## ENTRIES SHOWN
* * * *

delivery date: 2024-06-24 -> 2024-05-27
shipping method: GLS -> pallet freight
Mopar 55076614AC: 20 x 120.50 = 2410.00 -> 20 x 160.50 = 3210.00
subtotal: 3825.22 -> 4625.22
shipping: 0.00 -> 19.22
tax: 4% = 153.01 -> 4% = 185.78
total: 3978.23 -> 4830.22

* * * *

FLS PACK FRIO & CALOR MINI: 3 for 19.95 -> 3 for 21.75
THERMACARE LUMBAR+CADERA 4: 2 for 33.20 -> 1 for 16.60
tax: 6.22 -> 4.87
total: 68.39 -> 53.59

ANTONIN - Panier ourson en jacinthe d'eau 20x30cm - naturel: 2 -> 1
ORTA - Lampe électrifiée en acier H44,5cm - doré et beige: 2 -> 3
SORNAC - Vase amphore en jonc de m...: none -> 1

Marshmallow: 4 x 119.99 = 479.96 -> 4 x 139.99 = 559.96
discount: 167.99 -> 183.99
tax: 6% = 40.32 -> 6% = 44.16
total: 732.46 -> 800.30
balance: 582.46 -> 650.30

* * * *

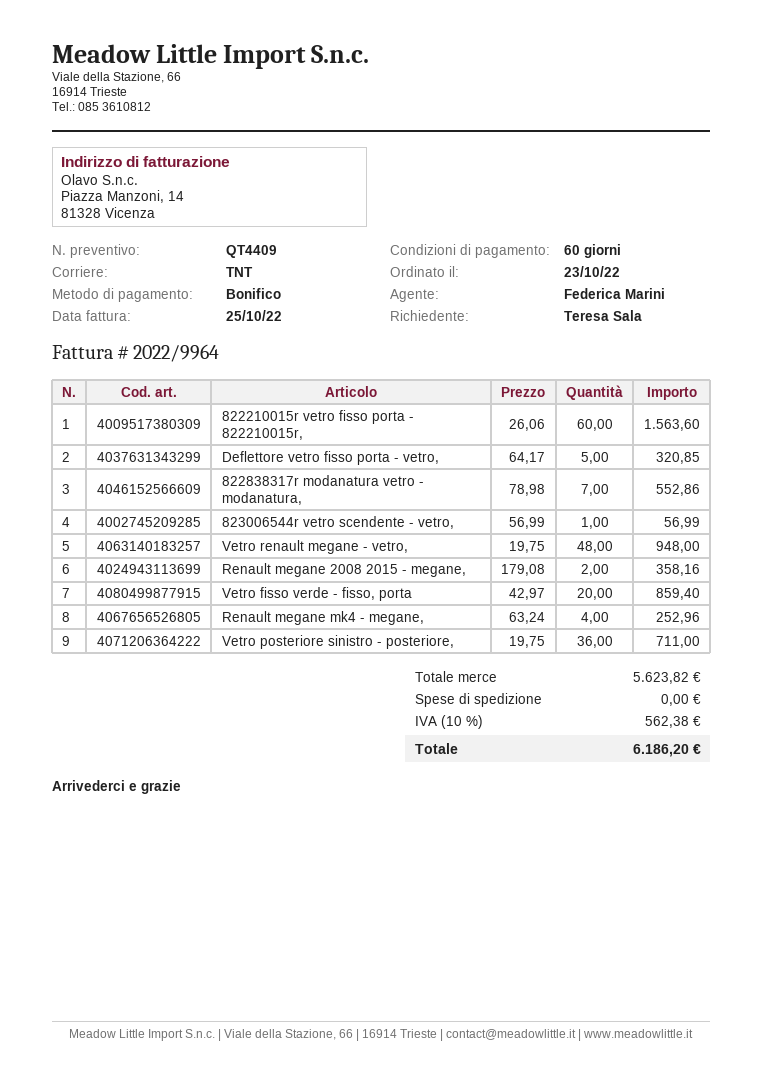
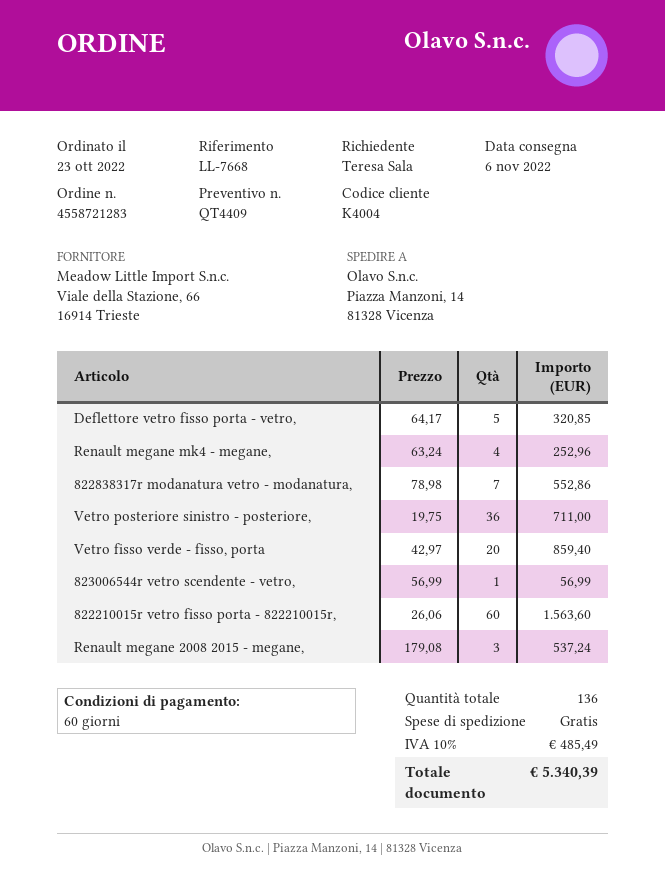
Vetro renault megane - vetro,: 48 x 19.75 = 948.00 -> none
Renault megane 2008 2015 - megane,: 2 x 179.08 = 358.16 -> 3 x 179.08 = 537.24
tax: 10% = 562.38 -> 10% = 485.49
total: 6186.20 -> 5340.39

* * * *

## WHAT YOU NEED TO DO
Look above for the line that contains "delivery date: 2024-06-24 -> 2024-05-27". Starting there, transcribe every line exactly until you have copied the line that contains "total: 3978.23 -> 4830.22".

## RESPONSE
delivery date: 2024-06-24 -> 2024-05-27
shipping method: GLS -> pallet freight
Mopar 55076614AC: 20 x 120.50 = 2410.00 -> 20 x 160.50 = 3210.00
subtotal: 3825.22 -> 4625.22
shipping: 0.00 -> 19.22
tax: 4% = 153.01 -> 4% = 185.78
total: 3978.23 -> 4830.22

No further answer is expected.